Jahr eins mit Elbphilharmonie darf für die Stadt nur die Ouvertüre gewesen sein.

Wenn wir uns jetzt alle mal wieder einkriegen über die vielen so schön bunten Artikel, in denen Hamburg oft so großgeschrieben wird, wie es sich so gern fühlt, über die unzähligen Touristen-Selfies mit Elphi, über das Fluchen wegen des chronischen Ausverkauftseins und den Jubel über tatsächlich ­ergatterte Konzertkarten – was bleibt dann, nach dem ersten Jahr Spiel­betrieb in der tollen neuen Elbphilharmonie, von dem bisherigen Wahnsinn? Eine riesige Aufgabe. Komplexer als die verschwundene Baustelle, weil sie ­weniger konkret ist als der Stahl­beton und die Glasfassaden-Elemente, wichtiger (und lukrativer) als so manche andere Branche in dieser Stadt.

Es bleibt: die in so vielerlei Hinsicht lohnende Jahrhundertchance.

In den nächsten Jahren muss diese tatsächlich durch ein Kultur-Thema aufgeweckte Stadt weiter wach bleiben und weiter nach vorn denken, als es bisher getan wurde. Obwohl und weil schon enorm viel getan wurde. Die ­Musik ­bestimmt jetzt zwar Tempo und Takt, doch rund wird die Sache erst laufen, wenn es auch in anderen Kultursparten ähnlich brummt. Wenn die Bewohner dieser Stadt nicht nur in den üblichen Stadtteilen und den erwartbaren Altersklassen das unschöne Gefühl ­haben, es fehlt ihnen im Leben grundsätzlich etwas, sobald sie nicht regelmäßig mit Kultur in Berührung kommen. In welcher Daseinsform auch ­immer. Niemand muss dafür von jetzt auf gleich Goethes „Faust“ bühnenreif aufsagen oder das Schwertmotiv aus Wagners „Ring“ pfeifen können.

Übersprungsbegeisterung muss das nächste große Ziel sein. Begeisterung für die Museen und für die Theater, aber nicht nur die großen. Für die kleinen Clubs, die unerschrockenen Anderthalb-Mann-Labels und nicht nur die großen Selbstläufer-Festivals. Für all die sympathischen Irren da draußen, die sich mit Kultur und für Kultur ständig selbst ausbeuten, weil es sie nun mal glücklich macht, wenn sie andere damit glücklich machen, und sei es nur für die Länge eines Stücks, eines Konzerts, mit einem Bild oder einem Buch. Nicht immer, aber immer öfter. Nicht so einfach, wenn man sich, wie alle Haushaltsjahre wieder, vor ­Augen führt, wie klamm und klein der Kulturetat hier ist und vorerst wohl auch bleiben wird. Obwohl die Bilanz der Stadt nicht von Einnahmen aus Shakespeare-Aufführungen oder Stillleben-Ausstellungen abhängt. Und was in der HSH Nordbank versenkt wurde, könnte ohnehin kein Theater der Welt je wieder einspielen.

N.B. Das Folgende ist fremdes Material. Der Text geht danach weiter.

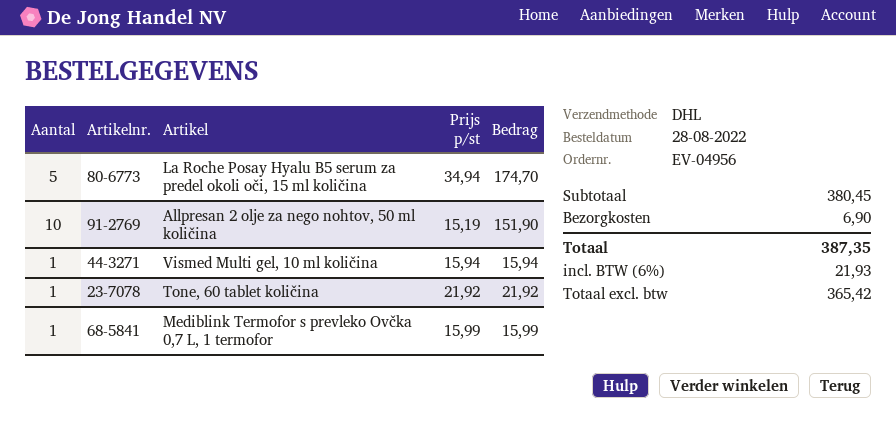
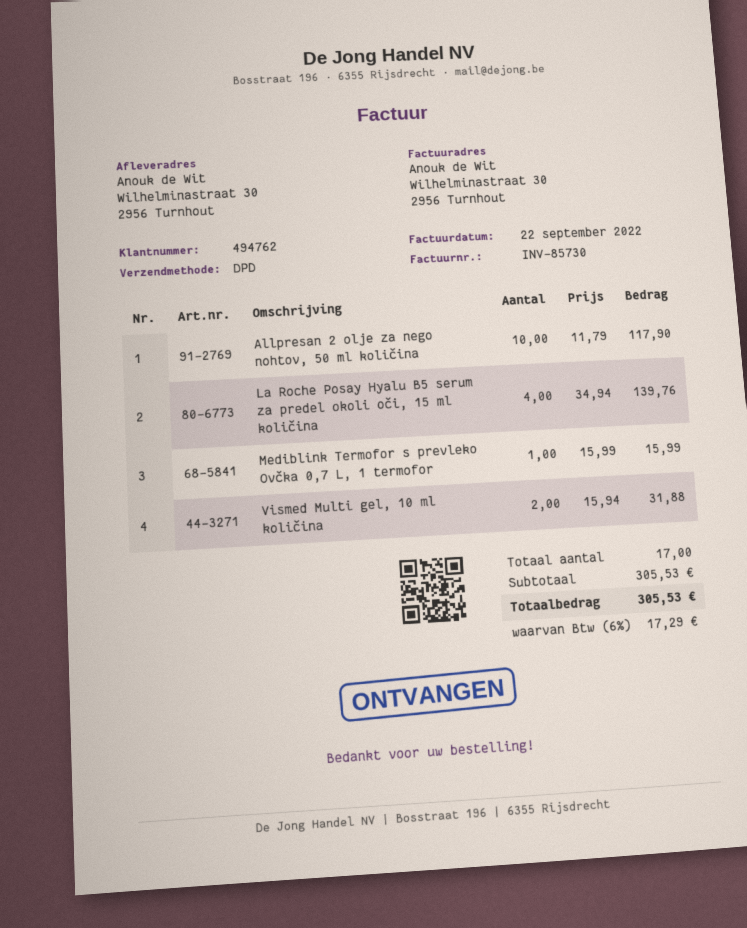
shipping method: DHL -> DPD
La Roche Posay Hyalu B5 serum za predel okoli oči, 15 ml količina: 5 x 34.94 = 174.70 -> 4 x 34.94 = 139.76
Allpresan 2 olje za nego nohtov, 50 ml količina: 10 x 15.19 = 151.90 -> 10 x 11.79 = 117.90
Vismed Multi gel, 10 ml količina: 1 x 15.94 = 15.94 -> 2 x 15.94 = 31.88
Tone, 60 tablet količina: 1 x 21.92 = 21.92 -> none
subtotal: 380.45 -> 305.53
shipping: 6.90 -> none
tax: 6% = 21.93 -> 6% = 17.29
total: 387.35 -> 305.53

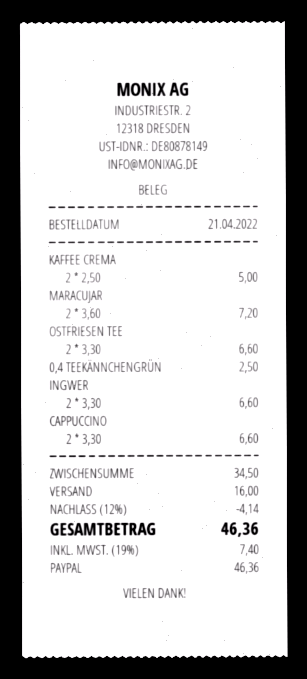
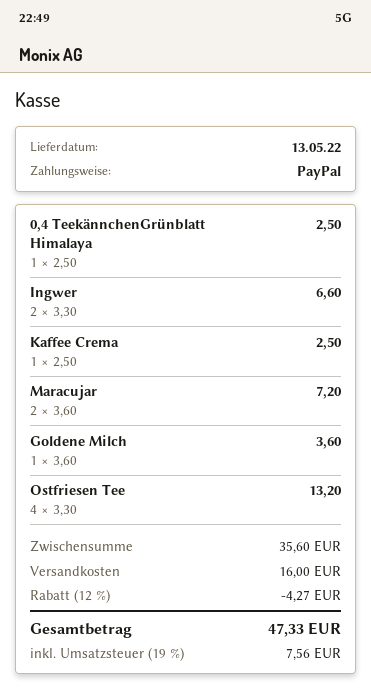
KAFFEE CREMA: 2 x 2.50 = 5.00 -> 1 x 2.50 = 2.50
OSTFRIESEN TEE: 2 x 3.30 = 6.60 -> 4 x 3.30 = 13.20
CAPPUCCINO: 2 x 3.30 = 6.60 -> none
Goldene Milch: none -> 1 x 3.60 = 3.60
subtotal: 34.50 -> 35.60
discount: 12% = 4.14 -> 12% = 4.27
tax: 19% = 7.40 -> 19% = 7.56
total: 46.36 -> 47.33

Die beiden Säle der Elbphilharmonie mit Publikum zu füllen wird noch einige Spielzeiten lang keine Kunst sein. Der „Stern“ hat das neue Wahrzeichen mit seiner gläsernen Welle kürzlich als „Zauberberg“ bezeichnet. Schöne Formulierung, das, obwohl sich in dieser Anspielung auf den Klassiker von Thomas Mann auch eine drohende Warnung verbirgt. In jenem weltentrückten Schweizer Lungensanatorium, über das Mann vor rund einem Jahrhundert schrieb, war die Avantgarde seiner Gegenwart ja eher nicht zu finden. Dort wabert Endzeitstimmung, ­einige der handelnden Bildungsbürgertums-Charaktere sind entweder skurril verwirrt oder schon mehr tot als noch lebendig.

Das vom Elbphilharmonie-Erfolg inspirierte Gesamt-Kunst-Werk, das fällig wird, muss also ein ganz anderes sein: auf hohem Niveau für so viele zugänglich, so attraktiv wie nur möglich. Dieses Kulturangebot wird sich vielleicht nicht immer „rechnen“. Macht nichts, dafür wird es sich immer lohnen. Andere wird es neidisch machen können. Und die Stadt verdient stolz.